Elevated walking track in Tasmania, Australia

The Tahune AirWalk is a steel canopy walkway located in the Tahune Forest area 29 km from Geeveston and sits over the banks of the Huon River in the Huon Valley of southern Tasmania, Australia.

==Location and features==
The walkway is located approximately 70 km south of Tasmania's capital city Hobart. The treetop walk overlooks the Huon and Picton Rivers joining in the far distance. The Tahune Airwalk site offers three walks onsite plus the Cable Eagle Hang Gliding.

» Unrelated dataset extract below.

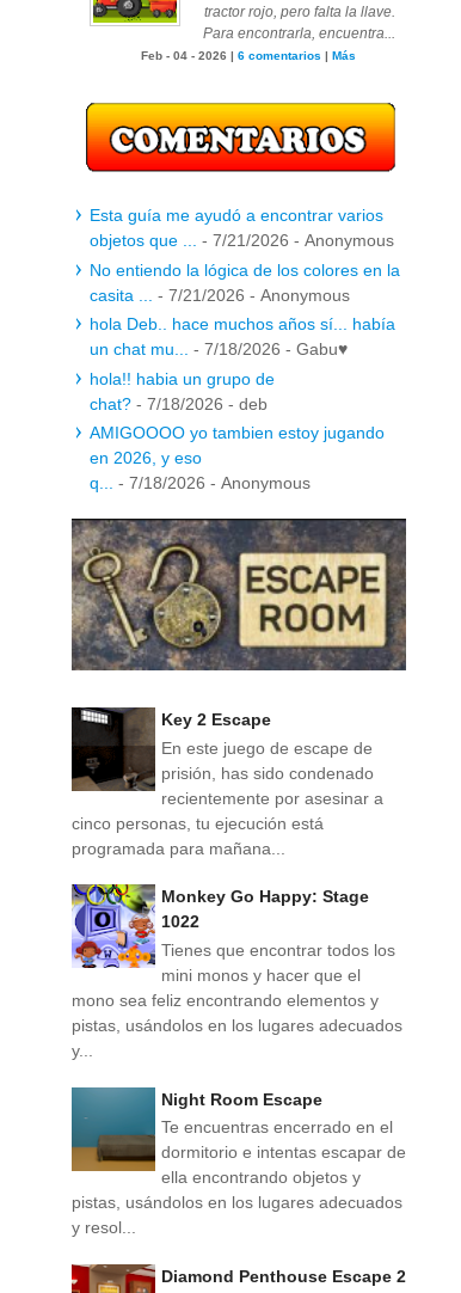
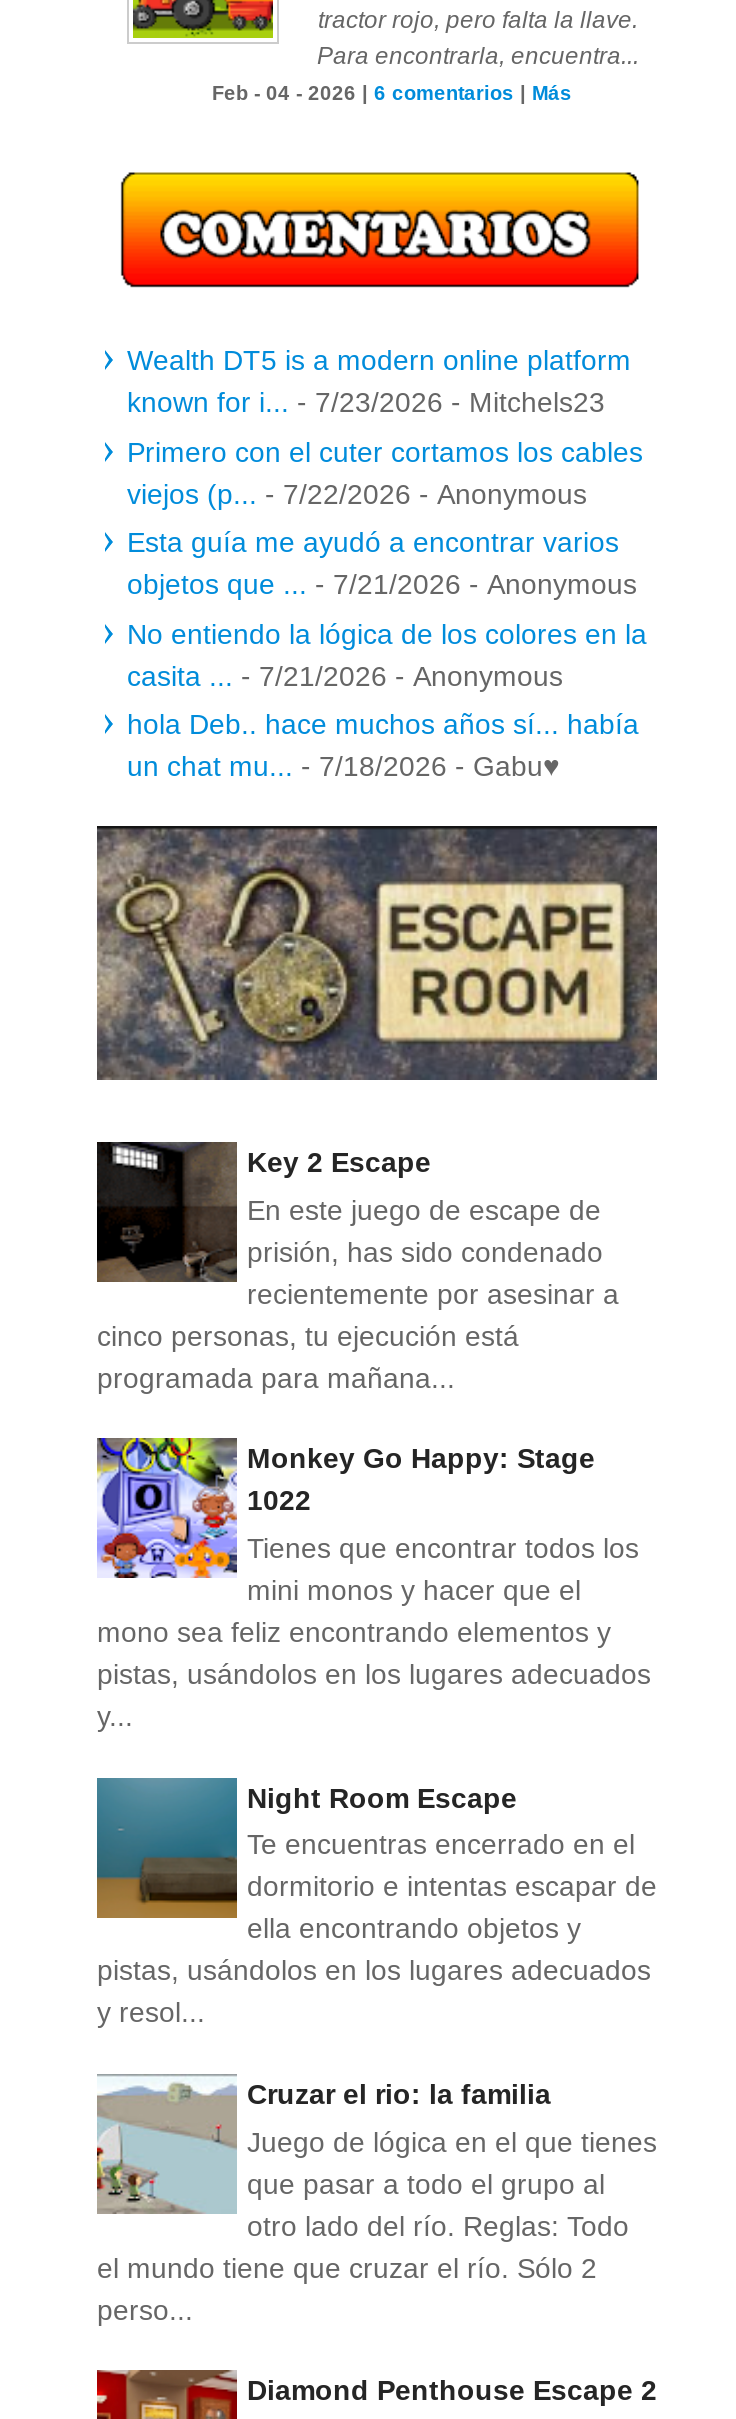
none -> [127,344,643,509] Wealth DT5 is a modern online platform | known for i... - 7/23/2026 - Mitchels23 | Primero con el cuter cortamos los cables | viejos (p... - 7/22/2026 - Anonymous
[90,369,385,492] hola!! habia un grupo de | chat? - 7/18/2026 - deb | AMIGOOOO yo tambien estoy jugando | en 2026, y eso | q... - 7/18/2026 - Anonymous -> none
moved [70,519,408,1237] -> [95,826,661,2029]: [image] | Key 2 Escape | En este juego de escape de | ... | pistas, usándolos en los lugares adecuados | y resol...
none -> [95,2076,657,2325] [image] | Cruzar el rio: la familia | Juego de lógica en el que tienes | que pasar a todo el grupo al | otro lado del río. Reglas: Todo | el mundo tiene que cruzar el río. Sólo 2 | perso...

The footbridge is a level steel structure with a steel walkway that is suspended over the treetops, as high as 50 m in places. The footbridge is 620 m long, with 1.6 km of access paths to the bridge and 112 steps to climb to the peak. Transport is provided to the start of the AirWalk for those with walking difficulties. The visitor centre has a fully licensed cafe and is open on a daily basis. Plus browse through the extensive range of exclusive souvenirs. The site has WIFI available at the visitor centre.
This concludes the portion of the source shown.